Here's my Top 10 links from around the Internet at 3 pm in association with NZ Mint.
I welcome your additions in the comments below or via email to bernard.hickey@interest.co.nz.
I'll pop the extras into the comment stream. See all previous Top 10s here.
And we have yet to see tonight's US jobs figures...buckle up...
1. 'ECB must step up to rescue Europe' - The dramas of the last couple of days in European financial markets have a few pundits reaching for the superlatives.
Citigroup Chief Economist Willem Buiter tells Ambrose Evans Pritchard at the Telegraph that unless the European Central Bank (ECB) acts decisively to buy Italian and Spanish bonds then Europe risks sinking into another Great Depression.
Yikes.
The big problem is the Eurozone doesn't have a common fiscal policy to go with its common monetary policy and it doesn't have the ability for governments to direct the central bank to help them fix their messes.
Problems with debt issued by different countries can only be dealt with by a central bank run by one government. The ECB isn't run by one government.
Here's Buiter laying the problem bare:. This is today's must read. Although he is (as a bank economist) essentially asking for the ECB and governments to bail out some large banks...
Mr Buiter said Europe risks a disastrous chain of events and the worst financial collapse since the onset of the Great Depression unless Europe's central bank steps in with sufficient muscle to back-stop the system.
"The ECB has yet so show it understands that it is the only institution that can save Italy and Spain from fundamentally unwarranted defaults. Everybody is afraid and real money investors are dumping their holdings. The ECB must step in to cap the yields at 6pc or 6.5pc and put a floor under the market," he said.
"As long as the ECB stays on the sidelines, a speculative, fear-driven withdrawal of market funding can feed a self-fulfilling insolvency. Any number of banks and insurance companies would take huge hits.
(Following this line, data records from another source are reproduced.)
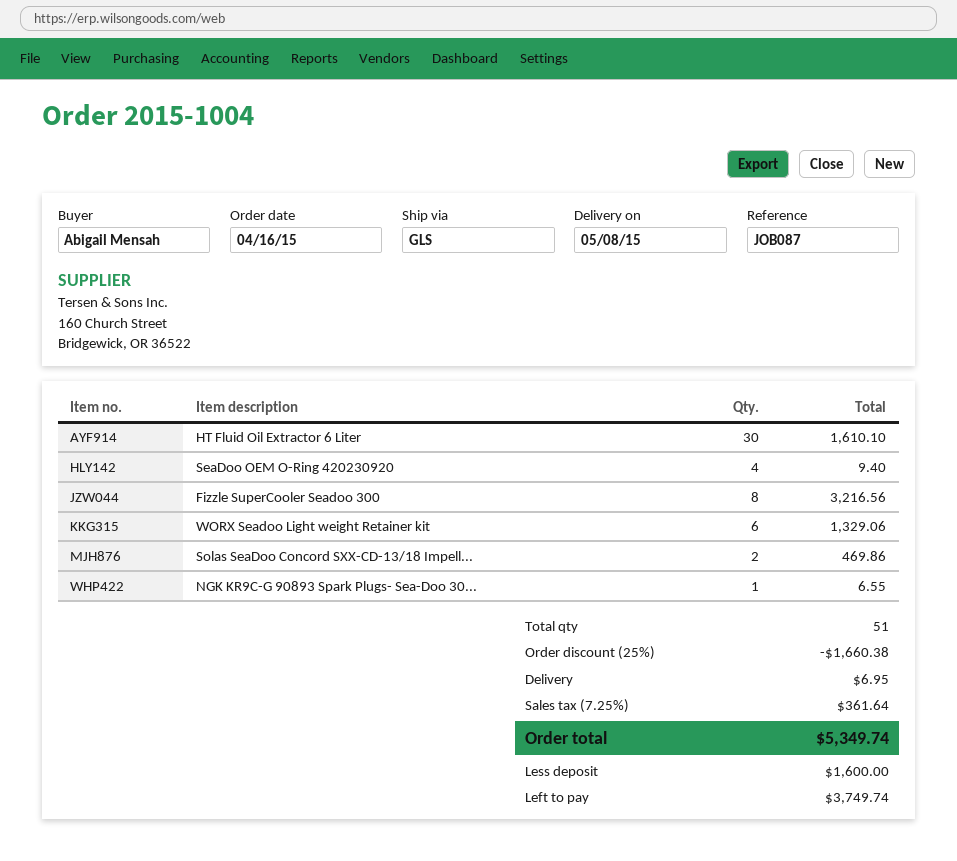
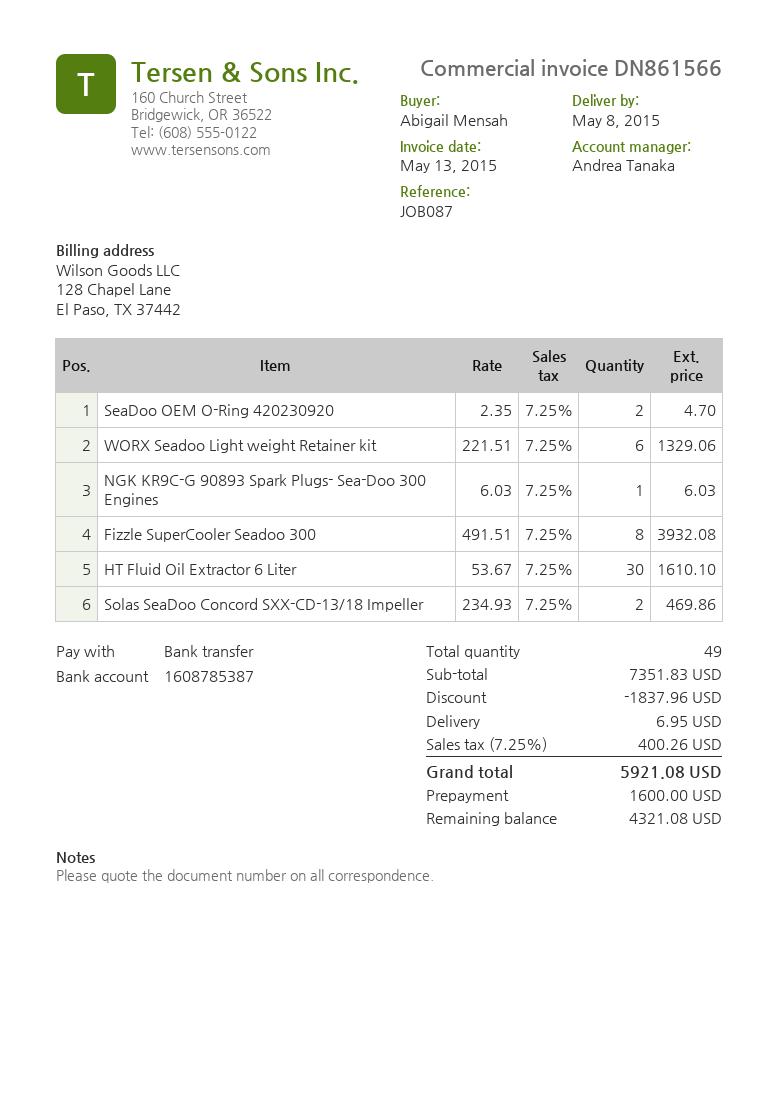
SeaDoo OEM O-Ring 420230920: 4 for 9.40 -> 2 for 4.70
Fizzle SuperCooler Seadoo 300: 8 for 3216.56 -> 8 for 3932.08
NGK KR9C-G 90893 Spark Plugs- Sea-Doo 30...: 1 for 6.55 -> 1 for 6.03
total quantity: 51 -> 49
discount: 1660.38 -> 1837.96
tax: 7.25% = 361.64 -> 7.25% = 400.26
total: 5349.74 -> 5921.08
balance: 3749.74 -> 4321.08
The ECB will have to come in, or accept the biggest banking crisis since 1931," Mr Buiter said.
He said the "fundamental design flaw" in economic and monetary union is the lack of a lender of last resort.
2. 'Snatching defeat from the jaws of victory' - FTAlphaville points out another criticism of the ECB by Brown Brothers Harriman, just to give you a flavour.
The Governing Council’s discretionary decision to exclude Italy and Spain from the ECB’s SMP, at least at this point, leaves the EU’s safety net woefully inadequate against the growing market contagion. The ECB has, as they say, snatched defeat from the jaws of victory.
This will have two-fold implications, both bearish for the euro. First, from the EU’s perspective, the ECB’s protection of its own capital leaves the EFSF as the only “lender of last resort” to governments. Yet, the EFSF, currently with a ceiling of €250bn, has neither the capacity nor the flexibility to enact market stabilisation measures scalable to Italy and Spain – the political agreement of the July 21 EU emergency summit has yet to be ratified by national governments and parliaments and implemented. At a time when the markets remain focused on systemic risks rather than rates, this leaves Spanish and Italian government bonds, and the euro, widely exposed to market speculative pressures.
The second implication is the global one. The ECB has as anticipated joined the international circuit of central banks fighting market dislocations along the extremes of the global crisis, from the strongest links of the G10 (JPY, CHF) to the weakest one (the euro zone periphery). Yet, the ECB’s response has proven woefully inadequate to complete the turn of market momentum attempted by the SNB and the BoJ. A crisis defence is only as strong as its weakest link
3. 'Italian bank run' - CNBC's Larry Kudlow says the Euro slumped vs the Swiss Franc this morning because there was a silent run going on in Italy's banking system...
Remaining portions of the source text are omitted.